A servidora estava lotada no gabinete do desembargador Juvenal Pereira da Silva e foi alvo de mandado de busca e apreensão durante a operação.
Em nota, o TJMT informou que a instituição ainda não havia sido oficialmente comunicada sobre a investigação e tomou conhecimento dos fatos por meio da imprensa. Segundo o tribunal, assim que foi informado sobre a possível participação da assessora no caso, o desembargador determinou sua exoneração imediata.
“O magistrado determinou sua imediata exoneração do cargo”, diz trecho da nota divulgada pelo Judiciário.
Ainda conforme o tribunal, o desembargador afirmou não ter qualquer conhecimento prévio dos fatos investigados e declarou confiança no trabalho das autoridades responsáveis pela apuração.

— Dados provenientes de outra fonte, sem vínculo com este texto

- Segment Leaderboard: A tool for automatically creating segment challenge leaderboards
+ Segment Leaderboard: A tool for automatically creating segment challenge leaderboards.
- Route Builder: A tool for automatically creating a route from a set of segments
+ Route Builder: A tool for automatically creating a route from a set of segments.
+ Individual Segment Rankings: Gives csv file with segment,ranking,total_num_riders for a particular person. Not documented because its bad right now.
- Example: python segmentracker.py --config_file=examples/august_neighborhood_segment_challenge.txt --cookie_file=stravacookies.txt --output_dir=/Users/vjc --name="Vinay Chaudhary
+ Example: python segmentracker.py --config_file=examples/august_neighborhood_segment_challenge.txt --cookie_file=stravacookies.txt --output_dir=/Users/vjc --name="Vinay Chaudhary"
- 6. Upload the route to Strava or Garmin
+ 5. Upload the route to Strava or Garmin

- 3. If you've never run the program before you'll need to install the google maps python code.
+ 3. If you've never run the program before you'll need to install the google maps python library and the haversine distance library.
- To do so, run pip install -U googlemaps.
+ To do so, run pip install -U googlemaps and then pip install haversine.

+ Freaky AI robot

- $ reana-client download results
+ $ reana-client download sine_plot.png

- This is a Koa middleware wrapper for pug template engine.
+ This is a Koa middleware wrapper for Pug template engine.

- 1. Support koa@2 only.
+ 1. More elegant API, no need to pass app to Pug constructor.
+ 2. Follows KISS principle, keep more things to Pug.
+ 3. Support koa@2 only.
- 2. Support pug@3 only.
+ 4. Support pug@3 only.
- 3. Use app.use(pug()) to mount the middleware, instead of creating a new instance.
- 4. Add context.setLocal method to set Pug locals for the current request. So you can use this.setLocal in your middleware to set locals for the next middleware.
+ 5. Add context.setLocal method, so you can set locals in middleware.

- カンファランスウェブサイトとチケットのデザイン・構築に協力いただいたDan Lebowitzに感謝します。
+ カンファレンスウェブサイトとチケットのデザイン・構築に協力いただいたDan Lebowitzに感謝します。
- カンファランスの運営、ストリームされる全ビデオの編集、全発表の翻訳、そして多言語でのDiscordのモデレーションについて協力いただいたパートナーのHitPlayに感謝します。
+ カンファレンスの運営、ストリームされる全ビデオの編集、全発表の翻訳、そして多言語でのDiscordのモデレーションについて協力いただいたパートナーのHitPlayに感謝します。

A Operação Falsa Vantagem investiga um grupo suspeito de prometer interferência em decisões judiciais em troca de vantagens financeiras. Além da servidora, um advogado e um policial penal também foram alvos da ação.
Os investigados podem responder por crimes como extorsão, exploração de prestígio, estelionato, corrupção e organização criminosa.